Exercise input Start Marker

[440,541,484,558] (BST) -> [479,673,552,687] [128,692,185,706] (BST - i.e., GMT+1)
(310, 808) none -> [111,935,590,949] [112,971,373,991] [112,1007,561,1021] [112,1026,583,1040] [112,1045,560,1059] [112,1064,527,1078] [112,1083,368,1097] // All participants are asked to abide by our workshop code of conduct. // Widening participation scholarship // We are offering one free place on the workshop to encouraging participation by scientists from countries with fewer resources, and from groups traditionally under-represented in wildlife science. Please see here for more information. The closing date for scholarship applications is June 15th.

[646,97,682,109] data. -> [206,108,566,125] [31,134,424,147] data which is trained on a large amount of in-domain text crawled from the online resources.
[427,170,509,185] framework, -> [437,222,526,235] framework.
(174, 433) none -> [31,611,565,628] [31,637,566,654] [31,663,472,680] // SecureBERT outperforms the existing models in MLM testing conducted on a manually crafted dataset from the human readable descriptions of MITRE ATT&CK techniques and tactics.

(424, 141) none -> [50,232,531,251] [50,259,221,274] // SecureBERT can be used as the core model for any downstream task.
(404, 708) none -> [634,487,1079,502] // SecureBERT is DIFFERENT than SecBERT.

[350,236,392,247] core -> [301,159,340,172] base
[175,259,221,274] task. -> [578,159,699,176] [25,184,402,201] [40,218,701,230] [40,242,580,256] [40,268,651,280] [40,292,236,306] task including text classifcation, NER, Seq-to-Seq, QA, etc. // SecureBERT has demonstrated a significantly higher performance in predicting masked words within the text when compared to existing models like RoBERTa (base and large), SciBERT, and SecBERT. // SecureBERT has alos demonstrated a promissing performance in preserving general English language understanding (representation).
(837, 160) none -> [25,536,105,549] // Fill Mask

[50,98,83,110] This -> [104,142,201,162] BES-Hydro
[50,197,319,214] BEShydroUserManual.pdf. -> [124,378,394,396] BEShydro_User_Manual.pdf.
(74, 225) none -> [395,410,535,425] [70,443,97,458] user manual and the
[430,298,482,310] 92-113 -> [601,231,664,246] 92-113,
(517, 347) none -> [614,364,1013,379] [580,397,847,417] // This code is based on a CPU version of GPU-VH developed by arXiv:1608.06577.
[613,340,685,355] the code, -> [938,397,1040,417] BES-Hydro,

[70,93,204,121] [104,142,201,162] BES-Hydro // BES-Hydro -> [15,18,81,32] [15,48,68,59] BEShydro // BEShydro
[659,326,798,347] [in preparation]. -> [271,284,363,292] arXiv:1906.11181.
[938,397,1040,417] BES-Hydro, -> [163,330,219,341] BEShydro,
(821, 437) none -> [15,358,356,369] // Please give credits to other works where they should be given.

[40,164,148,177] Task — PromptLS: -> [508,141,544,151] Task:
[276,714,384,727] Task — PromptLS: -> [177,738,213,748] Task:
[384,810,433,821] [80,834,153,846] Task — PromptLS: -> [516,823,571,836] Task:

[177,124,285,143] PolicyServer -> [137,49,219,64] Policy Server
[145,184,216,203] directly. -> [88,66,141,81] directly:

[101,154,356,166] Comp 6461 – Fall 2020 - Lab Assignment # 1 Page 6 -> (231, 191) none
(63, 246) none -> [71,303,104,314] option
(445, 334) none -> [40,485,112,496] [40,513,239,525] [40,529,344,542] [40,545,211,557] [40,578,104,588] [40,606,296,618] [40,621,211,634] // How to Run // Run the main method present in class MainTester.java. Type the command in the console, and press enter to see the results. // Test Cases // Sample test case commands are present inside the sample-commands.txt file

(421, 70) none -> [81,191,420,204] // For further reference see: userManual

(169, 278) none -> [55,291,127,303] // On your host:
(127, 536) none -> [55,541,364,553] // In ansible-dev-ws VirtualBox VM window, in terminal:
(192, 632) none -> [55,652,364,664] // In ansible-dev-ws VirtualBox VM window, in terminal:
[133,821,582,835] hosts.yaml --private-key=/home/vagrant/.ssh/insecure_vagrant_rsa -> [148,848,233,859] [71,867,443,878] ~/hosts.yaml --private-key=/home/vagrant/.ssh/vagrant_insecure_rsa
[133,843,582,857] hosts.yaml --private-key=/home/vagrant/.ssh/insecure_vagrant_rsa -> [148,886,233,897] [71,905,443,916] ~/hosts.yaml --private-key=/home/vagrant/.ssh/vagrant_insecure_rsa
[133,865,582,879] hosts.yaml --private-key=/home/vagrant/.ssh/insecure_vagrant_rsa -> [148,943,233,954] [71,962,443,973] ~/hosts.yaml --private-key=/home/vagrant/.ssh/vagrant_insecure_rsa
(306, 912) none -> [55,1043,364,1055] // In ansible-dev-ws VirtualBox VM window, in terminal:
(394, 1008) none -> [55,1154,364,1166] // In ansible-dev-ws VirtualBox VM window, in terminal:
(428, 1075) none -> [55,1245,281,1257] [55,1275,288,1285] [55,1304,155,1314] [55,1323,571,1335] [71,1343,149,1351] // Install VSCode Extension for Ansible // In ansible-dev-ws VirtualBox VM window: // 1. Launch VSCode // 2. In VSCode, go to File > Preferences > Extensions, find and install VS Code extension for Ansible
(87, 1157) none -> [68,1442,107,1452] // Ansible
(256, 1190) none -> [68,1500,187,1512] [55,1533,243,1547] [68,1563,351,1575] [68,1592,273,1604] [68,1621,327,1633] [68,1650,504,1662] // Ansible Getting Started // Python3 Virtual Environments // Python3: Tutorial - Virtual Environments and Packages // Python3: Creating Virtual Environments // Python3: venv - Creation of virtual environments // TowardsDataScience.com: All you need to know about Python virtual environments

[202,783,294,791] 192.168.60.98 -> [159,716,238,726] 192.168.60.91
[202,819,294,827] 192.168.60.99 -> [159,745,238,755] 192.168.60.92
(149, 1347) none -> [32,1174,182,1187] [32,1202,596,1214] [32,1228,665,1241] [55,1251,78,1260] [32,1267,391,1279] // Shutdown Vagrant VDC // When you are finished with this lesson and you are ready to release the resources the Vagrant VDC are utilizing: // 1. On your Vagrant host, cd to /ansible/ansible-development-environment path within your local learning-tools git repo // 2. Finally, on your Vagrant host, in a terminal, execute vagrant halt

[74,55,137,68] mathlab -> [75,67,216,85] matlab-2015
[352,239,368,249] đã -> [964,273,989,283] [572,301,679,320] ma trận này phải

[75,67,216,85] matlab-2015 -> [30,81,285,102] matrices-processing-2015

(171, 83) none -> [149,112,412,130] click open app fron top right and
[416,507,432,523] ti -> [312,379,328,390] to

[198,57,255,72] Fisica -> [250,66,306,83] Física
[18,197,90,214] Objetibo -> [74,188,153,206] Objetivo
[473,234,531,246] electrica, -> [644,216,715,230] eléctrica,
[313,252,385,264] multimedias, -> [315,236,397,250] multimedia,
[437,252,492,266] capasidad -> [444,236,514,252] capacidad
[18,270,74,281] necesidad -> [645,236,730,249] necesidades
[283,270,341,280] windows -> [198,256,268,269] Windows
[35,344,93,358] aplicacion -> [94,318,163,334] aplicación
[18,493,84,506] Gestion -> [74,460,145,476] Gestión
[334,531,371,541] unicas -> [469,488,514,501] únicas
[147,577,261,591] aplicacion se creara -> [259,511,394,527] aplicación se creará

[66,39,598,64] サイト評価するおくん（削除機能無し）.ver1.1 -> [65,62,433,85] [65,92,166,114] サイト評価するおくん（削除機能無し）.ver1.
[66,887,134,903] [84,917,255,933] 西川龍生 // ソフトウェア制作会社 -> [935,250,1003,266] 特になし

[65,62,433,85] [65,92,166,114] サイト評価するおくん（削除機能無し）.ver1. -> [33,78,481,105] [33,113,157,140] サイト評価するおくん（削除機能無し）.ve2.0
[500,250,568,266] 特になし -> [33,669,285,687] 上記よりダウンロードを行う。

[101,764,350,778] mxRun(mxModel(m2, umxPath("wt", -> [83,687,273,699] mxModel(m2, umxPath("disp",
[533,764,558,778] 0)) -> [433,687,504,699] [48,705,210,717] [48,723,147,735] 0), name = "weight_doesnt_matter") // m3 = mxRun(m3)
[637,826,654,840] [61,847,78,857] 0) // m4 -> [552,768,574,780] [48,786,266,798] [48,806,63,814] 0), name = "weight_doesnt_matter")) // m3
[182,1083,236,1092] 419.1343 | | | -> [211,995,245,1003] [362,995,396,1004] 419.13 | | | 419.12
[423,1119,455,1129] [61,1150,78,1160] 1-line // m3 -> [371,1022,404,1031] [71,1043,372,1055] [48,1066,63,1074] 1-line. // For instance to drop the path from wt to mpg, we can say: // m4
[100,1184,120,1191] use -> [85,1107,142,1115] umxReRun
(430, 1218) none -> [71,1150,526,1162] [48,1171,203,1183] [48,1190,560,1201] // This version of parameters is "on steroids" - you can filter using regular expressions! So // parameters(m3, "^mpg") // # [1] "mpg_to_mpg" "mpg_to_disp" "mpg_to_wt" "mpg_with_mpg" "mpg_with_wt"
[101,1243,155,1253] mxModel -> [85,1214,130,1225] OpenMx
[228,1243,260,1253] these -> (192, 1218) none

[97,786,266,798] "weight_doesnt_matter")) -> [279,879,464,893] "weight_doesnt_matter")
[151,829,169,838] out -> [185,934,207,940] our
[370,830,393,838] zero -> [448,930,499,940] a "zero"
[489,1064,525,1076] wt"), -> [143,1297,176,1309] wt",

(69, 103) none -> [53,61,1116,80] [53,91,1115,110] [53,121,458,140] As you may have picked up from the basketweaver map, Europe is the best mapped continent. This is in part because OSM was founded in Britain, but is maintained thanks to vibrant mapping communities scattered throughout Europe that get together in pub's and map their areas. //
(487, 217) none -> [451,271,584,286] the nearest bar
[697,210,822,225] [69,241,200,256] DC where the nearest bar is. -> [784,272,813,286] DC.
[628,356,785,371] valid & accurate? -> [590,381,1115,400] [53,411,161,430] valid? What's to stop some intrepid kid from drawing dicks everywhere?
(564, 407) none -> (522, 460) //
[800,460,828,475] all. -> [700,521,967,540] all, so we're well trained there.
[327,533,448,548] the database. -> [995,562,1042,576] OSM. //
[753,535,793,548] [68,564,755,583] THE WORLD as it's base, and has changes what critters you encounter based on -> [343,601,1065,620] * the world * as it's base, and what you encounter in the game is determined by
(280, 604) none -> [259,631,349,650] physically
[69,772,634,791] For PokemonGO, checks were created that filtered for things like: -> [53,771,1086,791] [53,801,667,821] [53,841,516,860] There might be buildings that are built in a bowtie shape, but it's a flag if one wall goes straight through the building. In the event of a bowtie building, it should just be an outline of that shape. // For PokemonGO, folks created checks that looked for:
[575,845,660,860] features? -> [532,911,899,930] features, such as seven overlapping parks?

Exercise input End Marker

:: Activity ::
What you give back must be the stretch above, starting at the line with "[613,340,685,355] the code, ->" and ending at the line with "-> [148,943,233,954] [71,962,443,973]", copied exactly.

:: Answer below ::
[613,340,685,355] the code, -> [938,397,1040,417] BES-Hydro,

[70,93,204,121] [104,142,201,162] BES-Hydro // BES-Hydro -> [15,18,81,32] [15,48,68,59] BEShydro // BEShydro
[659,326,798,347] [in preparation]. -> [271,284,363,292] arXiv:1906.11181.
[938,397,1040,417] BES-Hydro, -> [163,330,219,341] BEShydro,
(821, 437) none -> [15,358,356,369] // Please give credits to other works where they should be given.

[40,164,148,177] Task — PromptLS: -> [508,141,544,151] Task:
[276,714,384,727] Task — PromptLS: -> [177,738,213,748] Task:
[384,810,433,821] [80,834,153,846] Task — PromptLS: -> [516,823,571,836] Task:

[177,124,285,143] PolicyServer -> [137,49,219,64] Policy Server
[145,184,216,203] directly. -> [88,66,141,81] directly:

[101,154,356,166] Comp 6461 – Fall 2020 - Lab Assignment # 1 Page 6 -> (231, 191) none
(63, 246) none -> [71,303,104,314] option
(445, 334) none -> [40,485,112,496] [40,513,239,525] [40,529,344,542] [40,545,211,557] [40,578,104,588] [40,606,296,618] [40,621,211,634] // How to Run // Run the main method present in class MainTester.java. Type the command in the console, and press enter to see the results. // Test Cases // Sample test case commands are present inside the sample-commands.txt file

(421, 70) none -> [81,191,420,204] // For further reference see: userManual

(169, 278) none -> [55,291,127,303] // On your host:
(127, 536) none -> [55,541,364,553] // In ansible-dev-ws VirtualBox VM window, in terminal:
(192, 632) none -> [55,652,364,664] // In ansible-dev-ws VirtualBox VM window, in terminal:
[133,821,582,835] hosts.yaml --private-key=/home/vagrant/.ssh/insecure_vagrant_rsa -> [148,848,233,859] [71,867,443,878] ~/hosts.yaml --private-key=/home/vagrant/.ssh/vagrant_insecure_rsa
[133,843,582,857] hosts.yaml --private-key=/home/vagrant/.ssh/insecure_vagrant_rsa -> [148,886,233,897] [71,905,443,916] ~/hosts.yaml --private-key=/home/vagrant/.ssh/vagrant_insecure_rsa
[133,865,582,879] hosts.yaml --private-key=/home/vagrant/.ssh/insecure_vagrant_rsa -> [148,943,233,954] [71,962,443,973] ~/hosts.yaml --private-key=/home/vagrant/.ssh/vagrant_insecure_rsa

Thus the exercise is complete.